Steve drank Glenlivet that night. Lillo isn’t a big drinker. Maybe a Johnny Walker Black with a splash of club soda, Sinatra’s drink. They didn’t have much to talk about. Steve sometimes told stories about his burglaries. He stole a backhoe once, drove it away. Or he talked about real estate. Steve had inherited property, which he’d been selling off, mostly, it seemed, to finance his drinking. At least, thought Lillo, there’s a chance to talk about Stef, though it was a disappointment when it came.

“I really don’t care or anything,” Steve said eventually, “but, like, maybe sometimes you should wait for her to call you.”

That night, Lillo was doing heroin, plus some coke. Toward 4 a.m., he thought Valium would make for a soft landing. Steve later suggested that the plan was to score, then go see Lillo’s girlfriend, as he tantalizingly referred to his daughter.

Lillo couldn’t reach his guy, his dealer. Then he thought of a Vietnam vet in Yonkers with a full medicine chest. His name was Kenneth Scovotti, and he was a Bronx Tale fan. Lillo knew this because he’d been in the area one day and Kenny had given him a ride home. “This guy seemed happy-go-lucky,” says Lillo, “a pushover.” Lillo and Steve headed to Kenny’s on Arnow Place, a few minutes from Lillo’s home. They must have knocked. When no one answered, Lillo broke a window. “Kenny! Kenny!” he called in a loud whisper.

A next-door neighbor apparently heard the commotion.

Walking away from Kenny’s, Lillo and Steve took an alley next to the house. They heard a voice. “Hey, what are you guys doing?” It was a little after 5 a.m. and still dark.

Later, Steve said that when he saw the guy’s gun, he reached to his waist and pulled out his own.

Shots were fired. Lillo says he was hit first. A bullet tore through his chest below the pocket on his Liz Claiborne shirt. Steve got hit, too. By 5:23 a.m., the time cited in the first police report, the next-door neighbor, an off-duty cop, lay dead. Steve had shot him near the heart.

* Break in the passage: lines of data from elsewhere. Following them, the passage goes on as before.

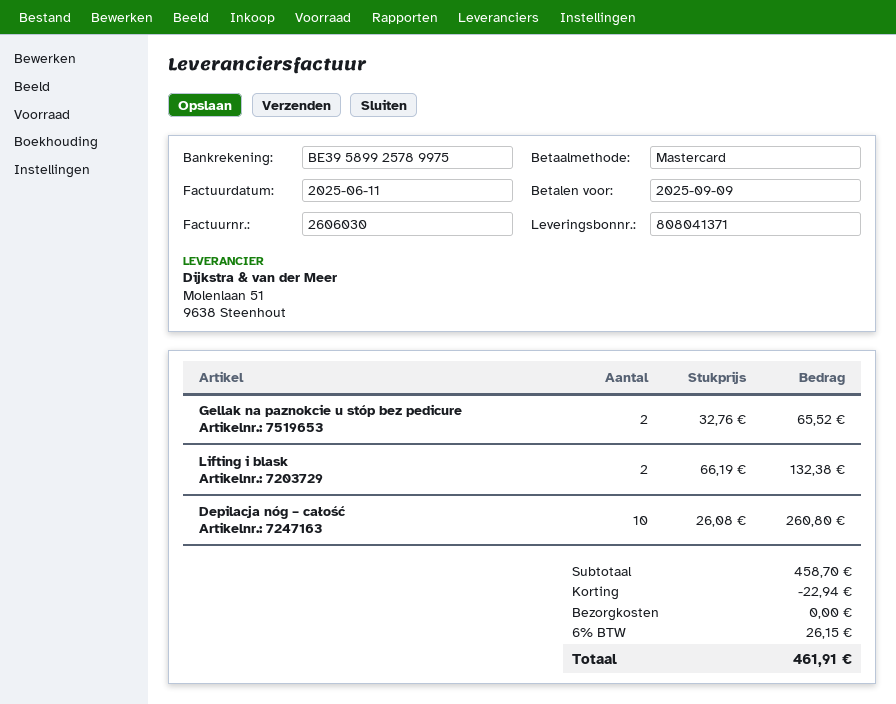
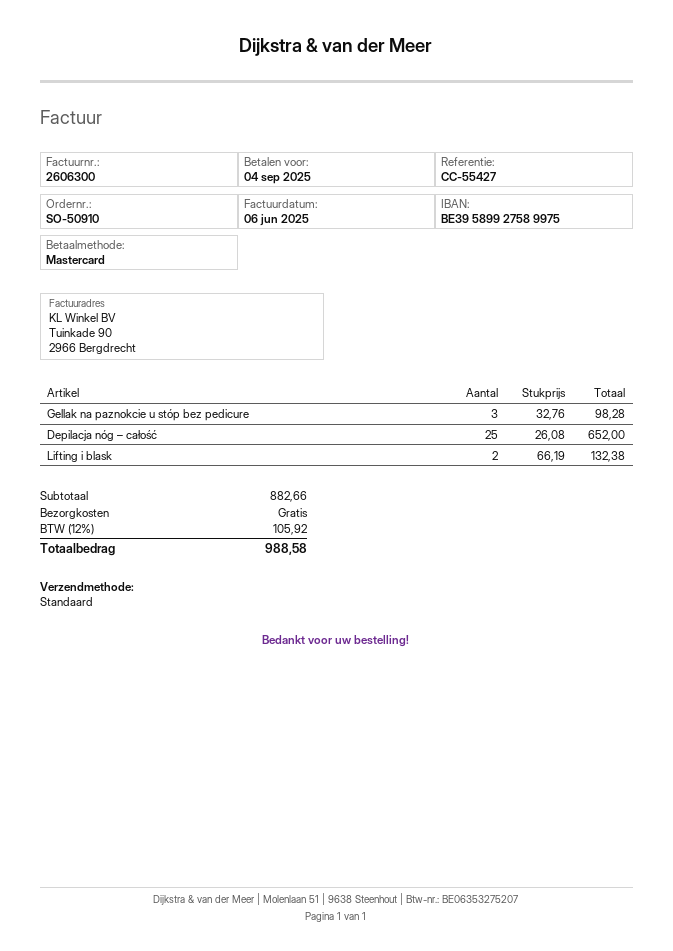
invoice number: 2606030 -> 2606300
invoice date: 2025-06-11 -> 2025-06-06
due date: 2025-09-09 -> 2025-09-04
bank account: BE39589925789975 -> BE39589927589975
Gellak na paznokcie u stóp bez pedicure: 2 x 32.76 = 65.52 -> 3 x 32.76 = 98.28
Depilacja nóg – całość: 10 x 26.08 = 260.80 -> 25 x 26.08 = 652.00
subtotal: 458.70 -> 882.66
discount: 22.94 -> none
tax: 6% = 26.15 -> 12% = 105.92
total: 461.91 -> 988.58

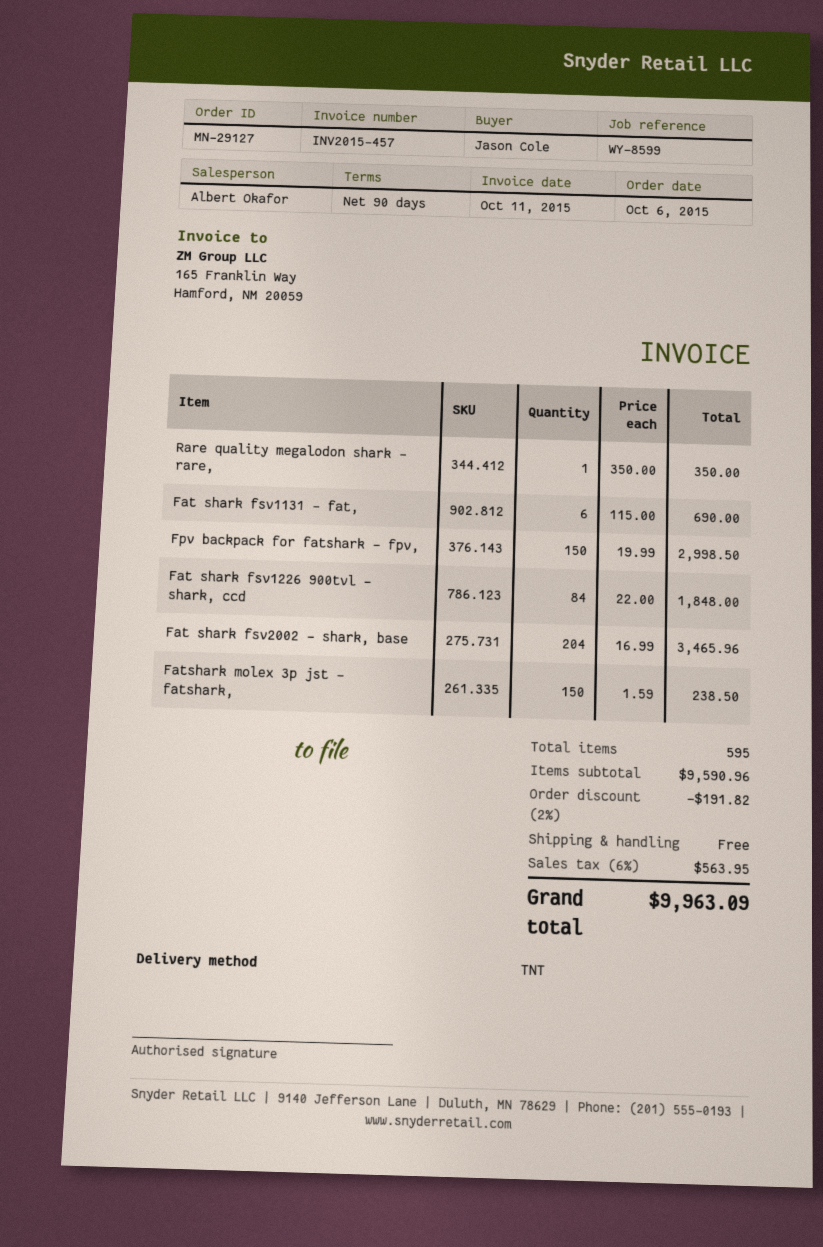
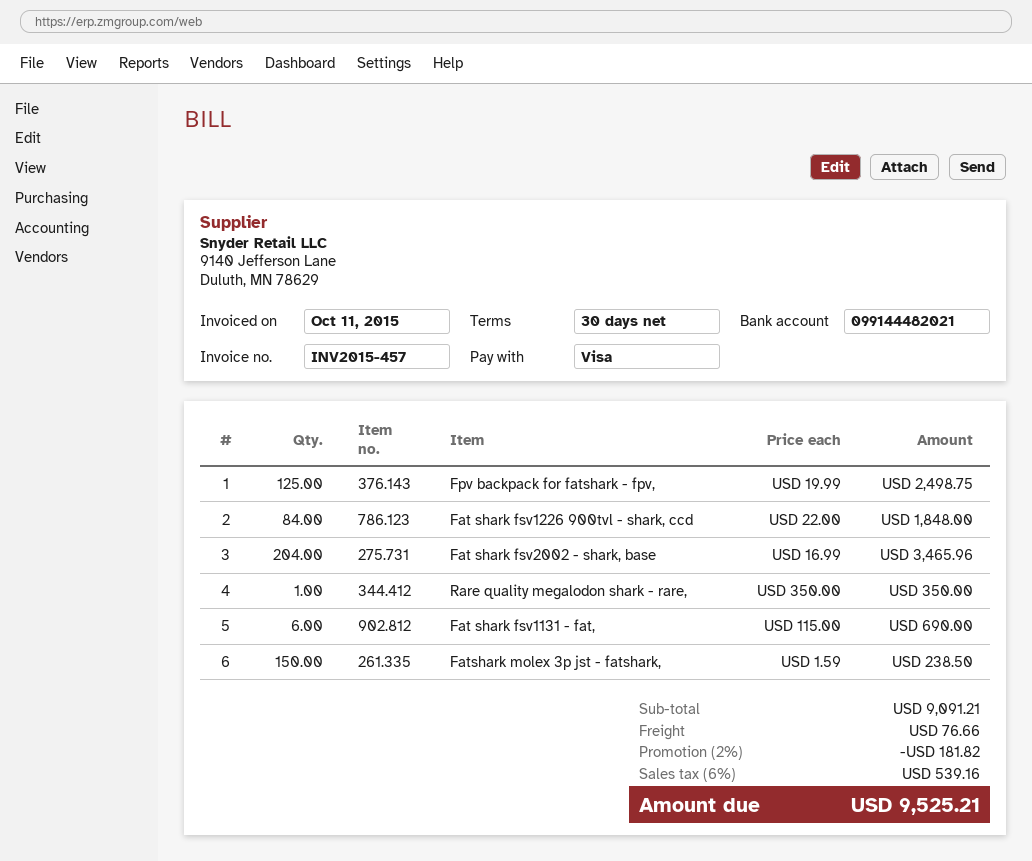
payment terms: 90 days -> 30 days
Fpv backpack for fatshark - fpv,: 150 x 19.99 = 2998.50 -> 125 x 19.99 = 2498.75
subtotal: 9590.96 -> 9091.21
discount: 2% = 191.82 -> 2% = 181.82
shipping: 0.00 -> 76.66
tax: 6% = 563.95 -> 6% = 539.16
total: 9963.09 -> 9525.21

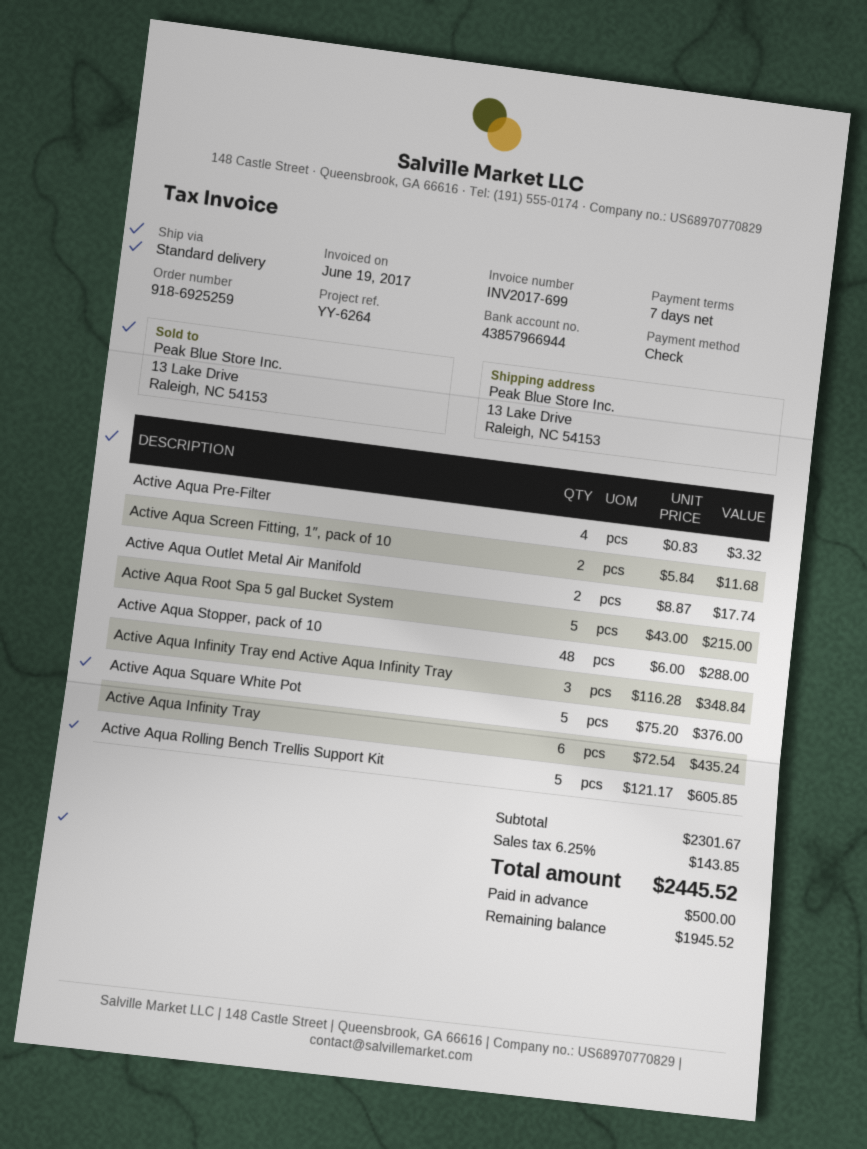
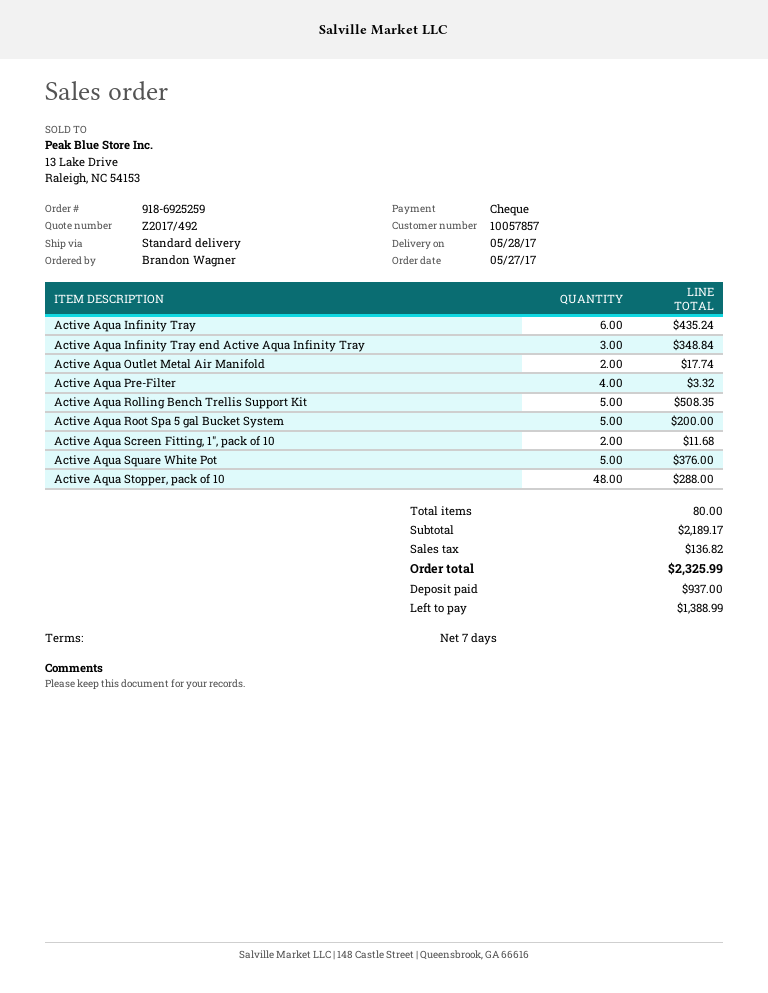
Active Aqua Root Spa 5 gal Bucket System: 5 for 215.00 -> 5 for 200.00
Active Aqua Rolling Bench Trellis Support Kit: 5 for 605.85 -> 5 for 508.35
subtotal: 2301.67 -> 2189.17
tax: 143.85 -> 136.82
total: 2445.52 -> 2325.99
deposit: 500.00 -> 937.00
balance: 1945.52 -> 1388.99

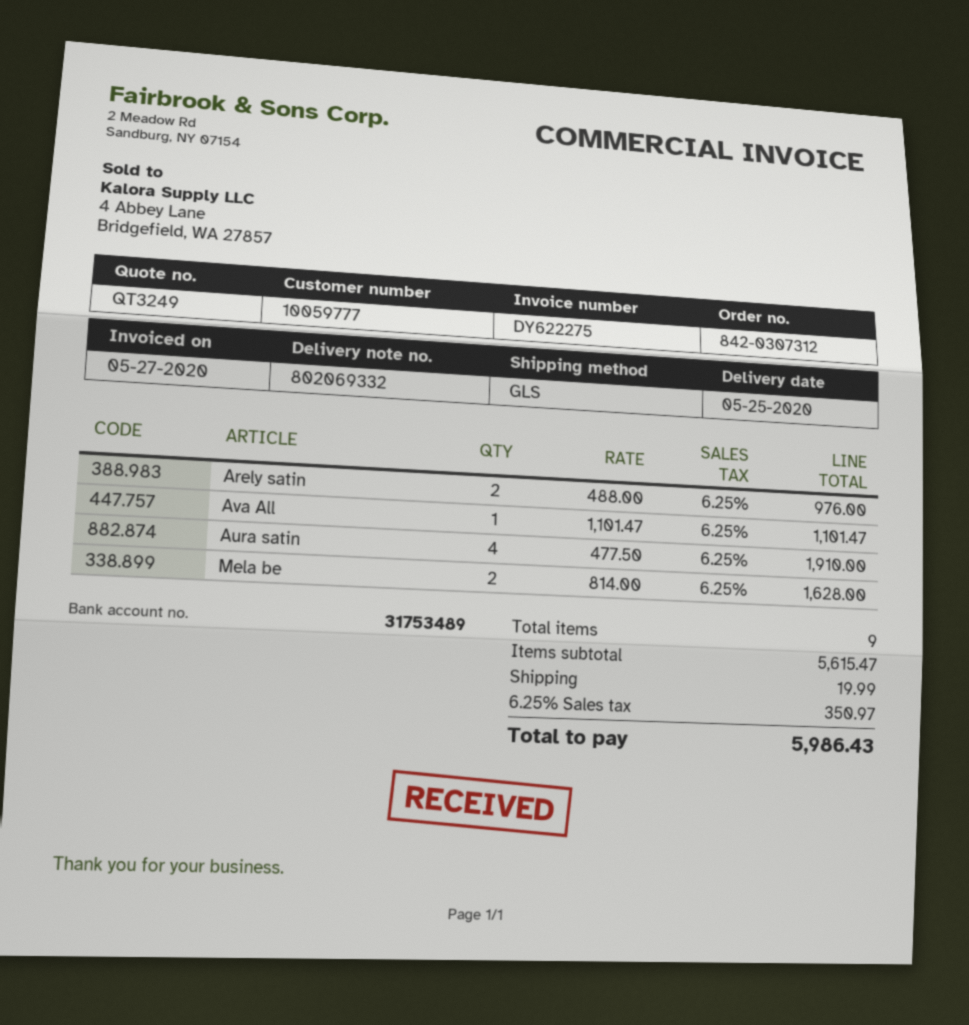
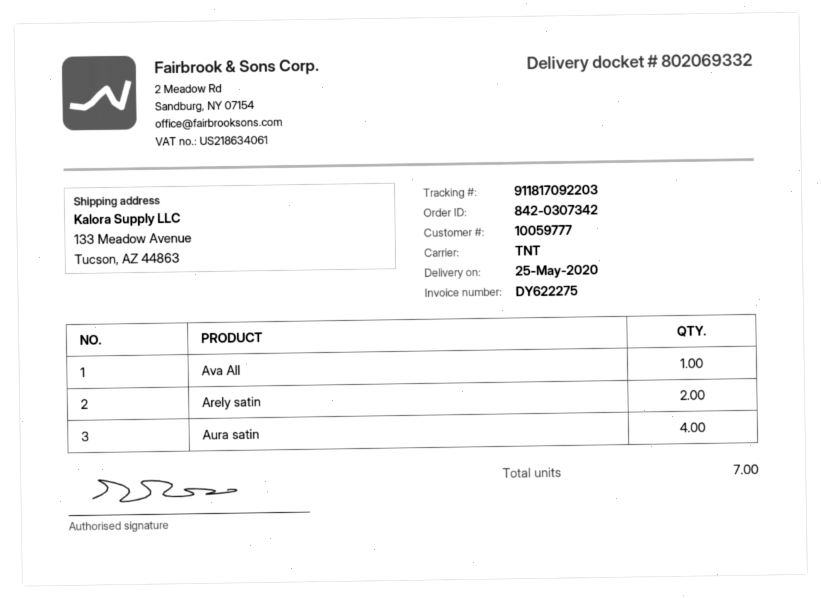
order number: 842-0307312 -> 842-0307342
shipping method: GLS -> TNT
Mela be: 2 -> none
total quantity: 9 -> 7

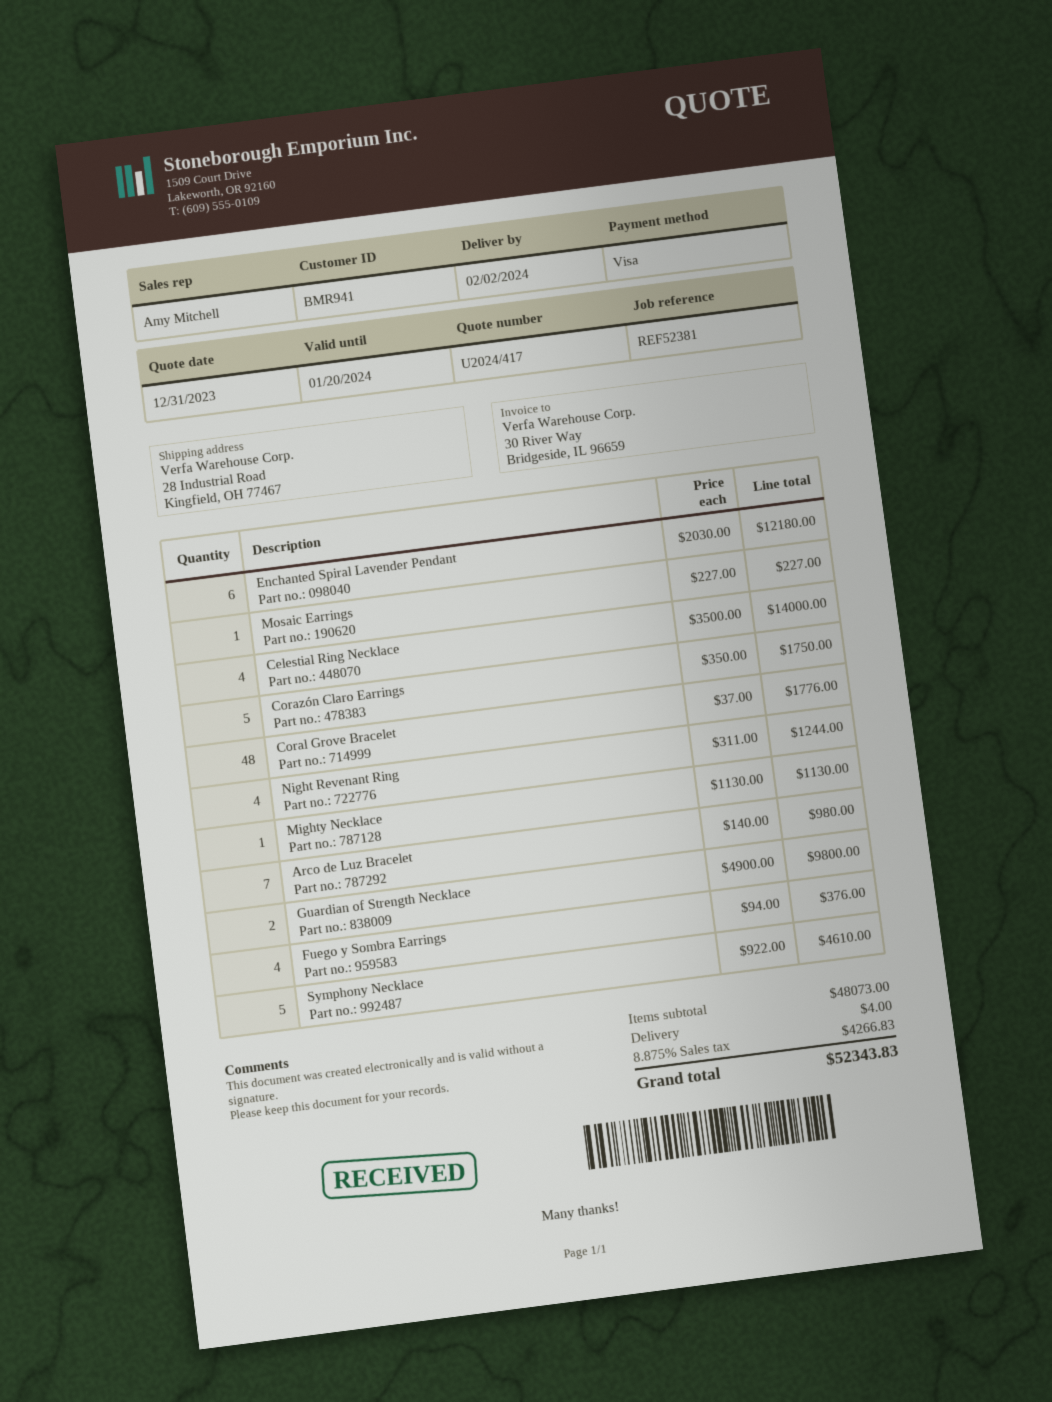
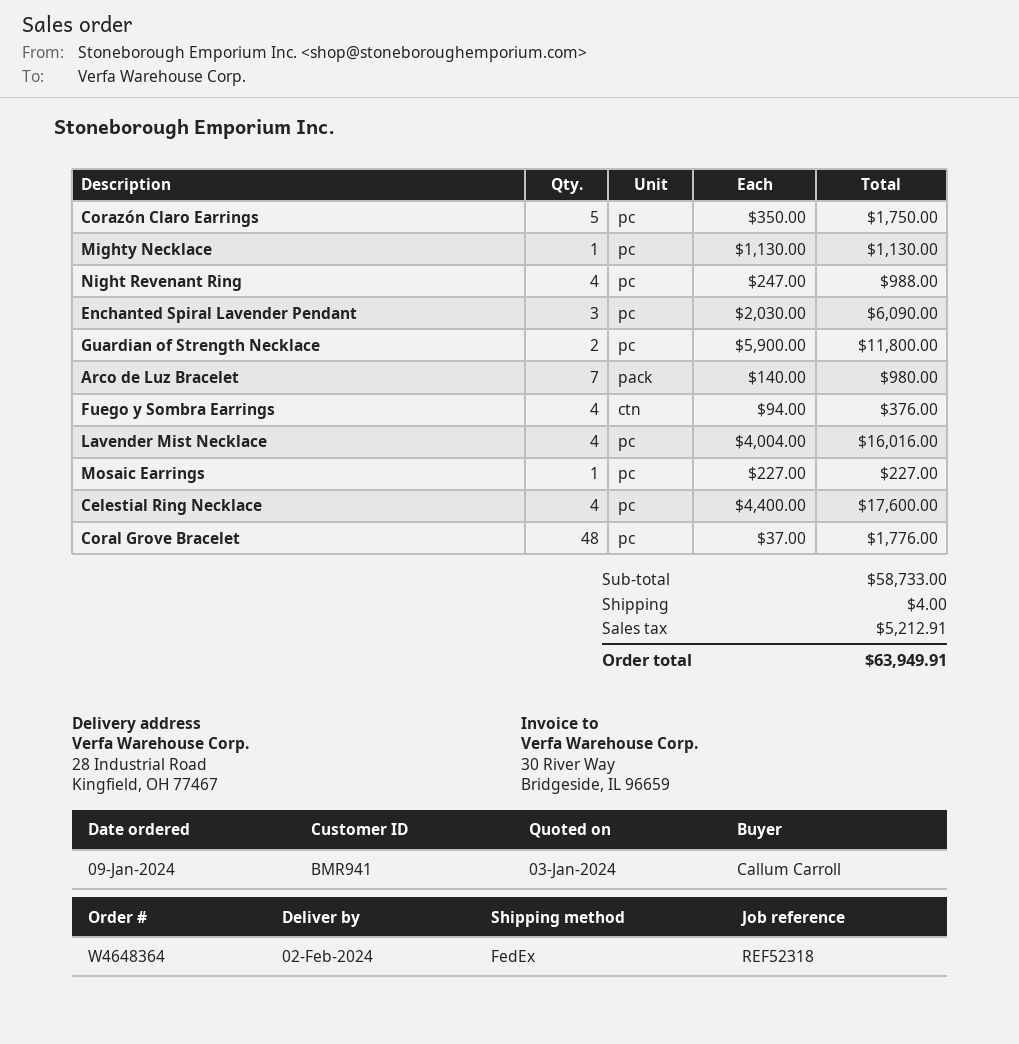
quote date: 2023-12-31 -> 2024-01-03
reference: REF52381 -> REF52318
Enchanted Spiral Lavender Pendant: 6 x 2030.00 = 12180.00 -> 3 x 2030.00 = 6090.00
Celestial Ring Necklace: 4 x 3500.00 = 14000.00 -> 4 x 4400.00 = 17600.00
Night Revenant Ring: 4 x 311.00 = 1244.00 -> 4 x 247.00 = 988.00
Guardian of Strength Necklace: 2 x 4900.00 = 9800.00 -> 2 x 5900.00 = 11800.00
Symphony Necklace: 5 x 922.00 = 4610.00 -> none
Lavender Mist Necklace: none -> 4 x 4004.00 = 16016.00
subtotal: 48073.00 -> 58733.00
tax: 4266.83 -> 5212.91
total: 52343.83 -> 63949.91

At Lillo’s parents’ home, a stately six-bedroom brick house built by Lillo’s father, people drift in without knocking. “My door’s never locked,” says Lillo’s mother, Domenica. Anthony is there and so is his wife, Lillo’s first cousin. A couple of neighbors’ kids have shown up, including Nicky, Lillo’s favorite. Most of the time, the Brancatos have company. “This house is Grand Central,” says Vinny, whose girlfriend of thirteen years soon walks in. This evening, Lillo’s lawyer is with the family. Mel A. Sachs, a top Manhattan criminal-defense attorney, has represented high-profile clients like David Wells, Lil’ Kim, and Mike Tyson, and has a reputation for winning some tough cases. Not long ago, he won the acquittal of a cop charged with attempted murder.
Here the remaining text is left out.